• _AIM OF THE TASK_:
For each line of the data below, test for "using". Report only the number of lines that pass.

• _DATASET EXCERPTS_:
"""

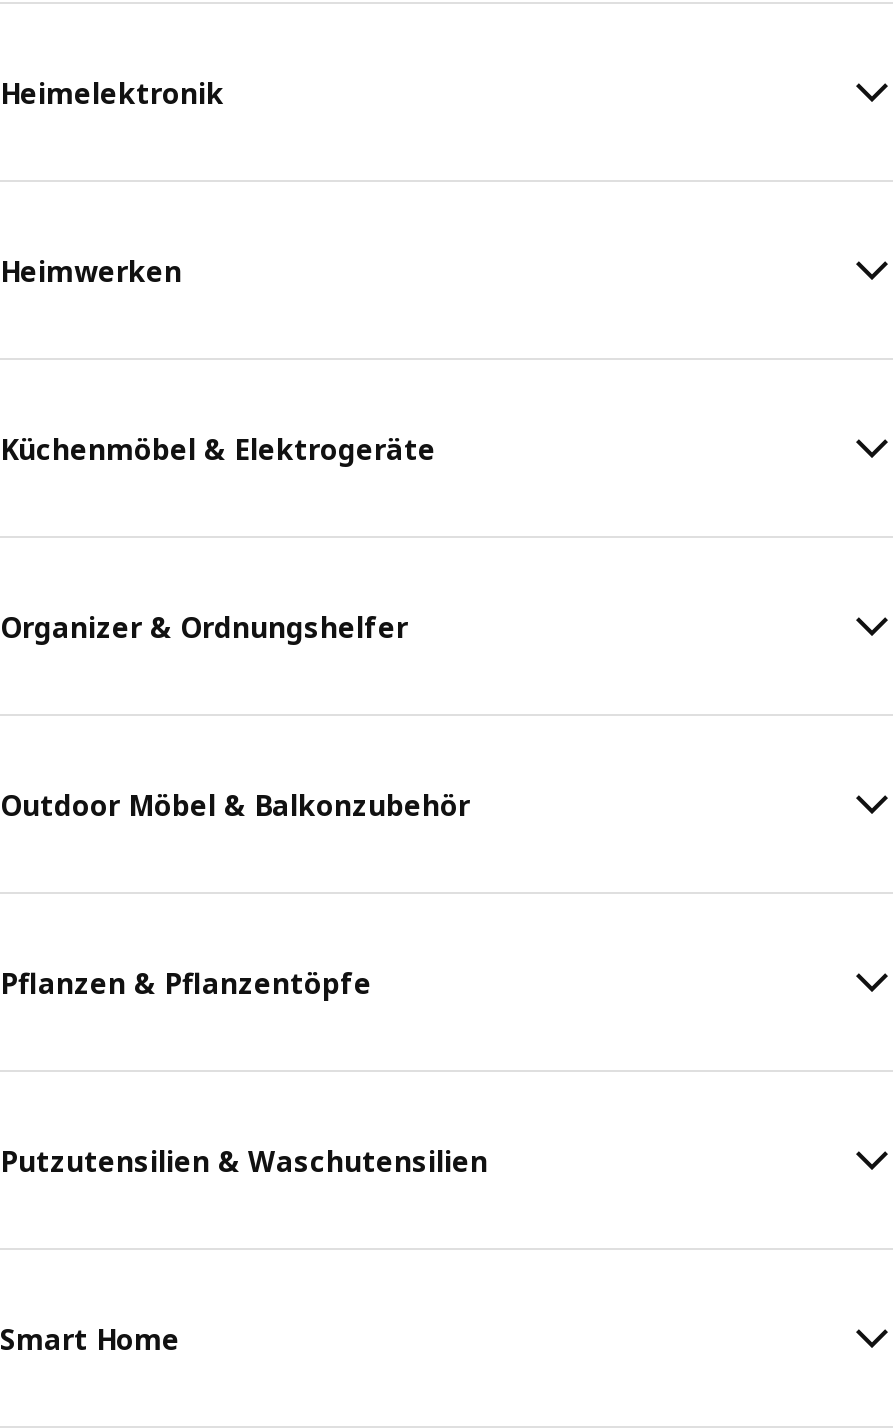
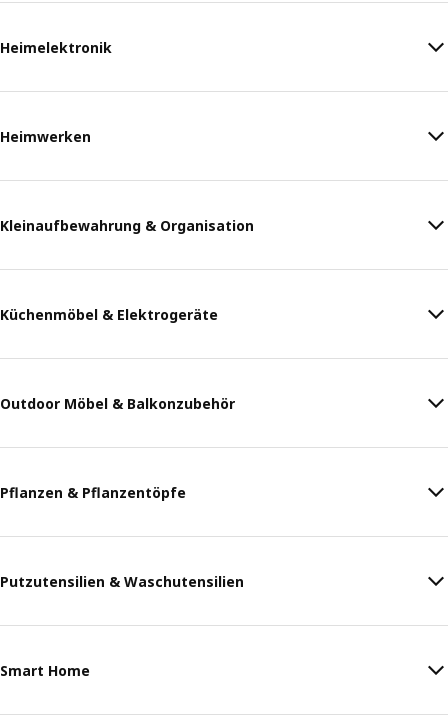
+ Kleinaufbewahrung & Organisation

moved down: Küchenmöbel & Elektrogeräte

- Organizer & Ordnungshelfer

"""
"""

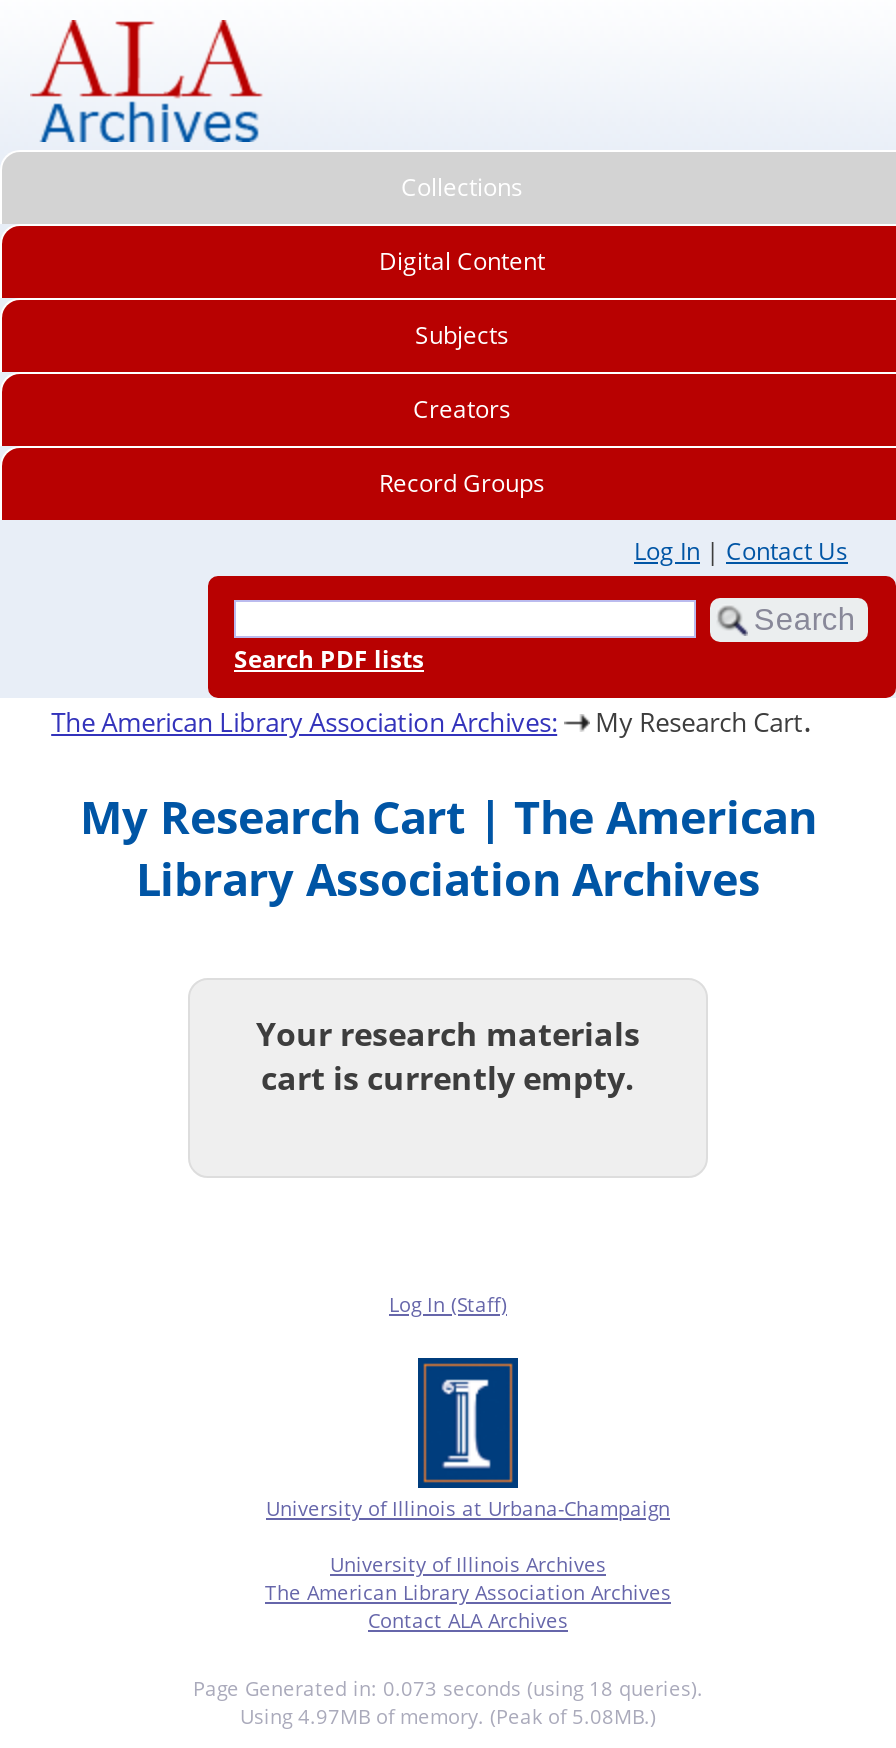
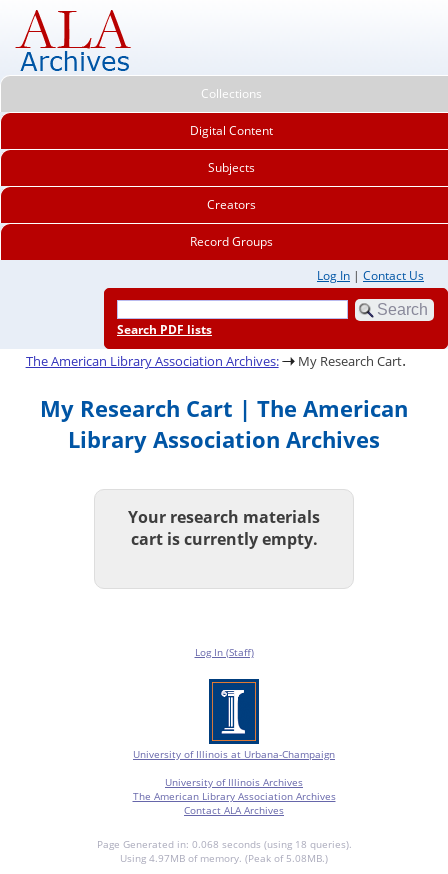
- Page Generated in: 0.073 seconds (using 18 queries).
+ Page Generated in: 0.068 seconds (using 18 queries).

"""

• _OUTPUT FOR THIS EXERCISE_:
2